To solve the problem, we need to find the equation of the plane \( p \) that passes through the point \( (3, 7, -7) \) and contains the line given by the parametric equations \( \frac{x-2}{-3} = \frac{y-3}{2} = \frac{z+2}{1} \). Finally, we will calculate the square of the distance \( d^2 \) from the origin to the plane. ### Step 1: Identify a point on the line The line can be expressed in parametric form as: \[ x = 2 - 3t, \quad y = 3 + 2t, \quad z = -2 + t \] For \( t = 0 \), we can find a point on the line: \[ (2, 3, -2) \] ### Step 2: Determine the direction vector of the line From the line's equation, we can identify the direction vector: \[ \vec{d} = (-3, 2, 1) \] ### Step 3: Find the direction vector between the two points Now, we have two points: \( A(3, 7, -7) \) and \( B(2, 3, -2) \).
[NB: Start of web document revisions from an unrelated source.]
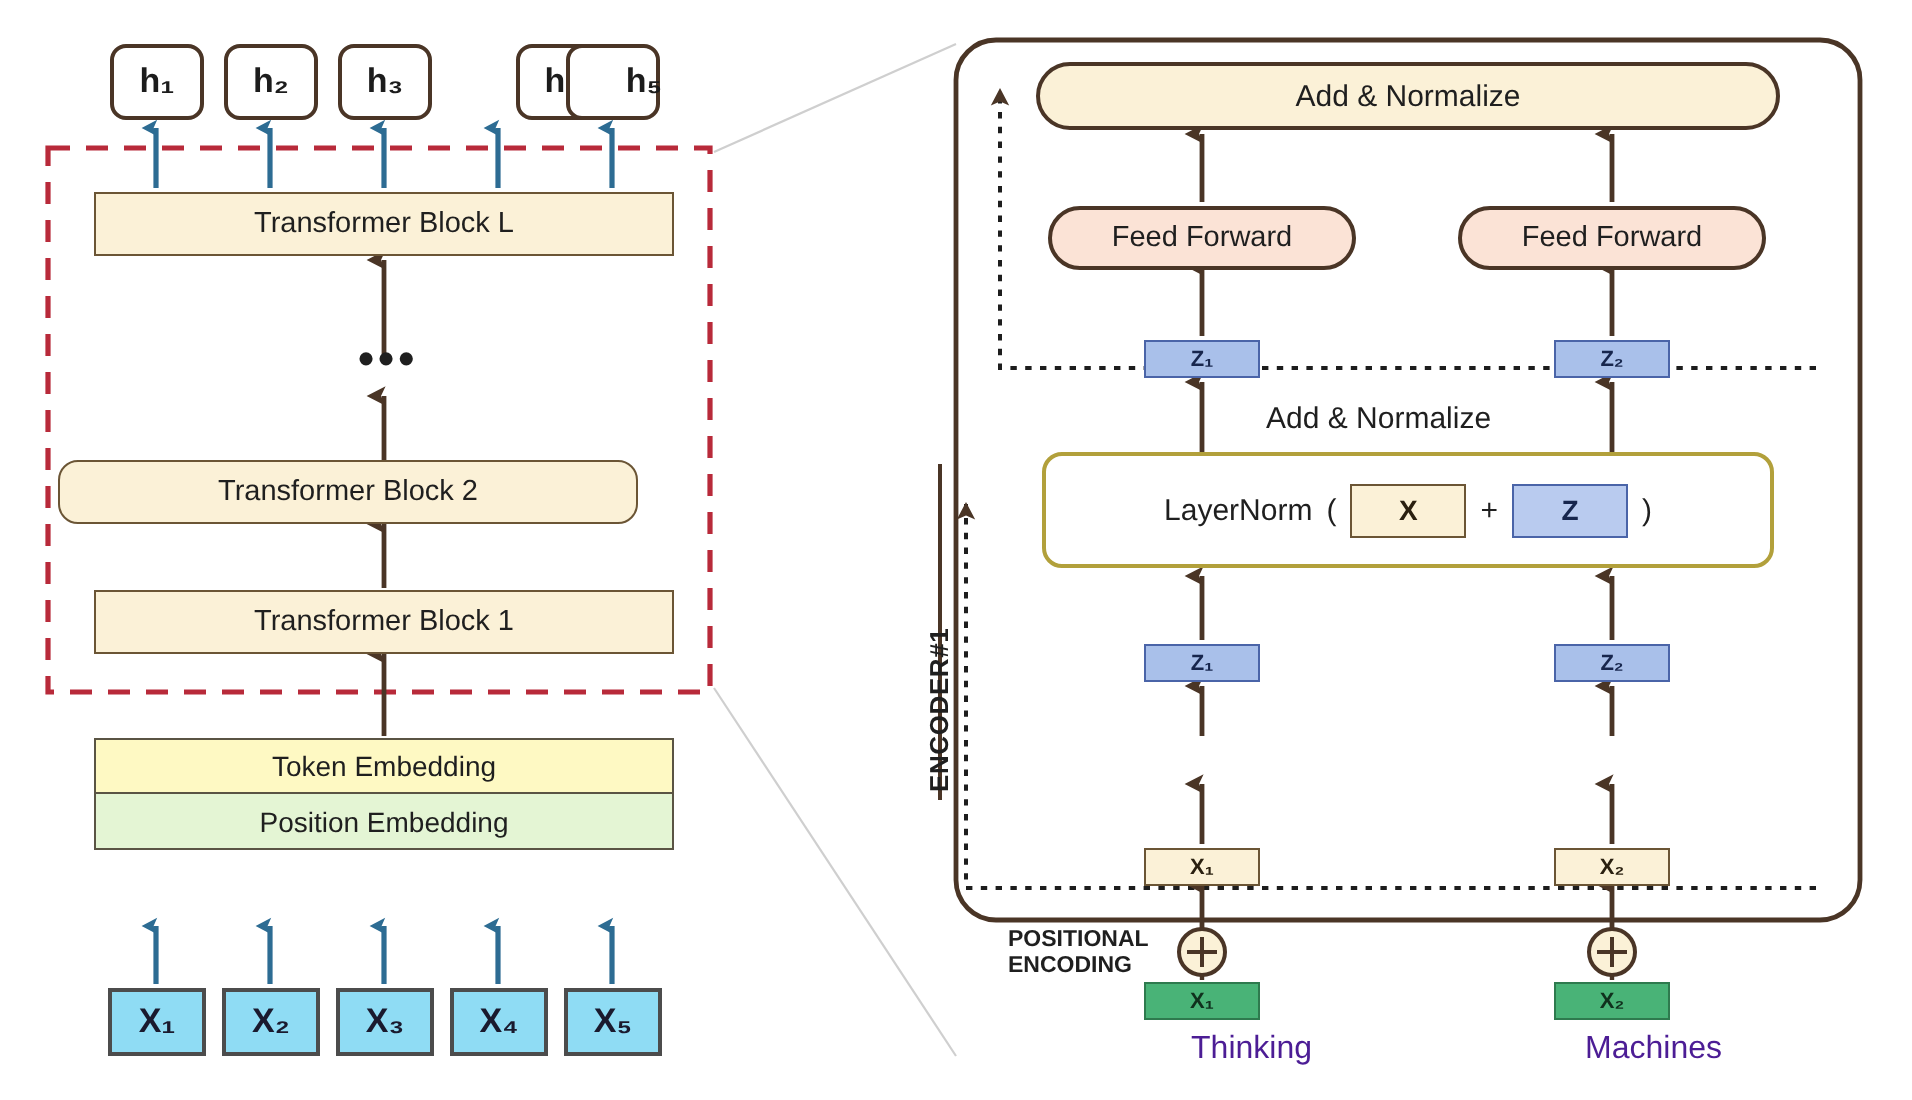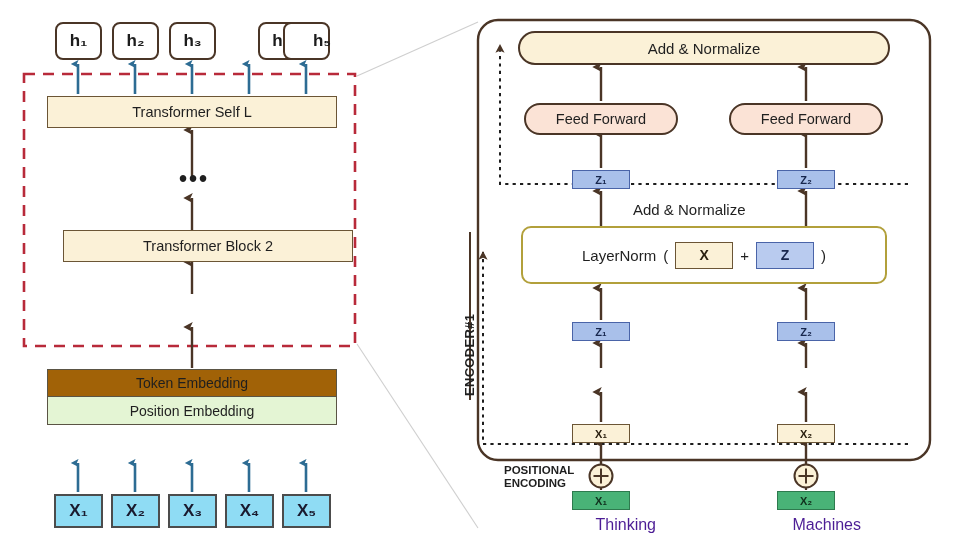"Transformer Self L" span { text: Self -> Block }
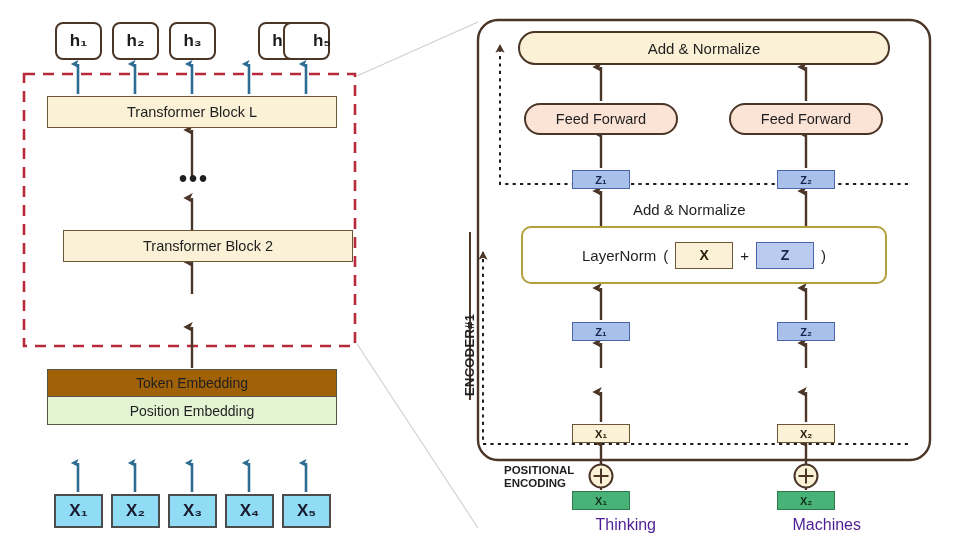"Transformer Block 2" div.node { border-radius: none -> 10px; left: 63px -> 29px }
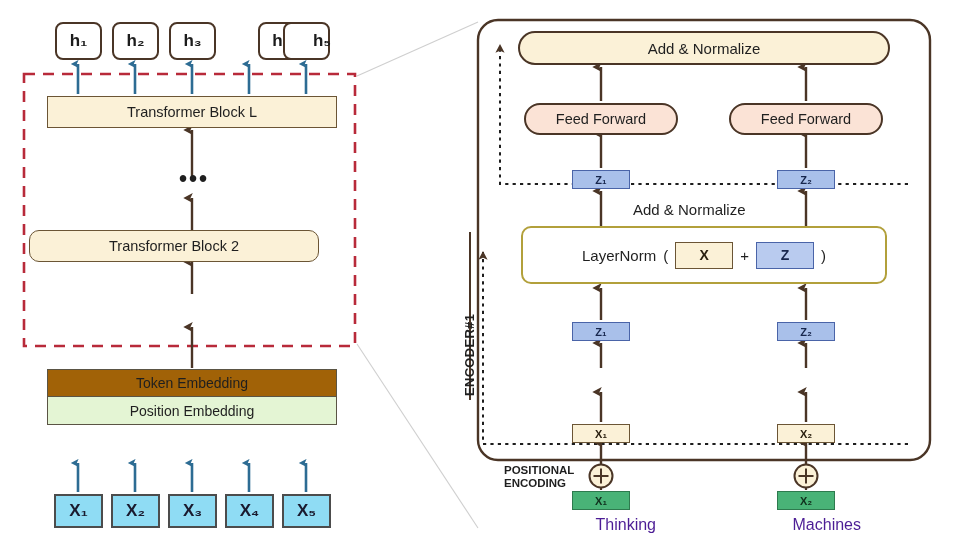"Transformer Block 1" div.node { html: none -> <div> <span>Transformer Block 1</span> </div> }
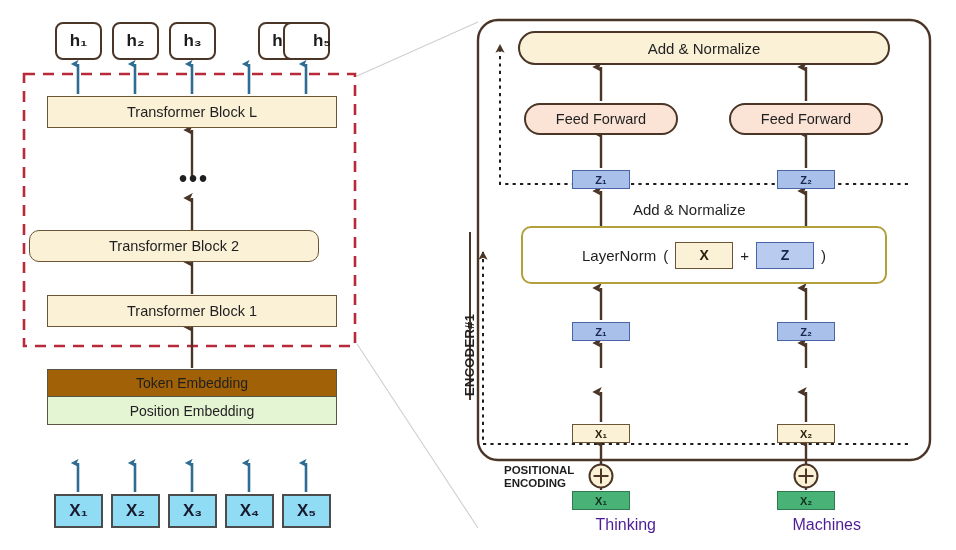"Token Embedding" .emb-token { background: #a16207 -> #fef9c3 }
We can find the direction vector \( \vec{AB} \): \[ \vec{AB} = (2 - 3, 3 - 7, -2 + 7) = (-1, -4, 5) \] ### Step 4: Find the normal vector of the plane The normal vector \( \vec{n} \) of the plane can be found using the cross product of the two direction vectors \( \vec{d} \) and \( \vec{AB} \): \[ \vec{n} = \vec{d} \times \vec{AB} = \begin{vmatrix} \hat{i} & \hat{j} & \hat{k} \\ -3 & 2 & 1 \\ -1 & -4 & 5 \end{vmatrix} \] Calculating the determinant: \[ \vec{n} = \hat{i} \left( 2 \cdot 5 - 1 \cdot (-4) \right) - \hat{j} \left( -3 \cdot 5 - 1 \cdot (-1) \right) + \hat{k} \left( -3 \cdot (-4) - 2 \cdot (-1) \right) \] \[ = \hat{i} (10 + 4) - \hat{j} (-15 + 1) + \hat{k} (12 + 2) \] \[ = \hat{i} (14) + \hat{j} (14) + \hat{k} (14) \] Thus, the normal vector is: \[ \vec{n} = (14, 14, 14) \] ### Step 5: Write the equation of the plane Using the point-normal form of the plane equation: \[ 14(x - 3) + 14(y - 7) + 14(z + 7) = 0 \] This simplifies to: \[ x + y + z - 3 = 0 \] ### Step 6: Calculate the distance from the origin to the plane The distance \( d \) from the origin \( (0, 0, 0) \) to the plane \( Ax + By + Cz + D = 0 \) is given by: \[ d = \frac{|Ax_0 + By_0 + Cz_0 + D|}{\sqrt{A^2 + B^2 + C^2}} \] Here, \( A = 1, B = 1, C = 1, D = -3 \): \[ d = \frac{|1 \cdot 0 + 1 \cdot 0 + 1 \cdot 0 - 3|}{\sqrt{1^2 + 1^2 + 1^2}} = \frac{3}{\sqrt{3}} = \sqrt{3} \] ### Step 7: Find \( d^2 \) Finally, we calculate \( d^2 \): \[ d^2 = (\sqrt{3})^2 = 3 \] ### Final Answer Thus, the value of \( d^2 \) is: \[ \boxed{3} \]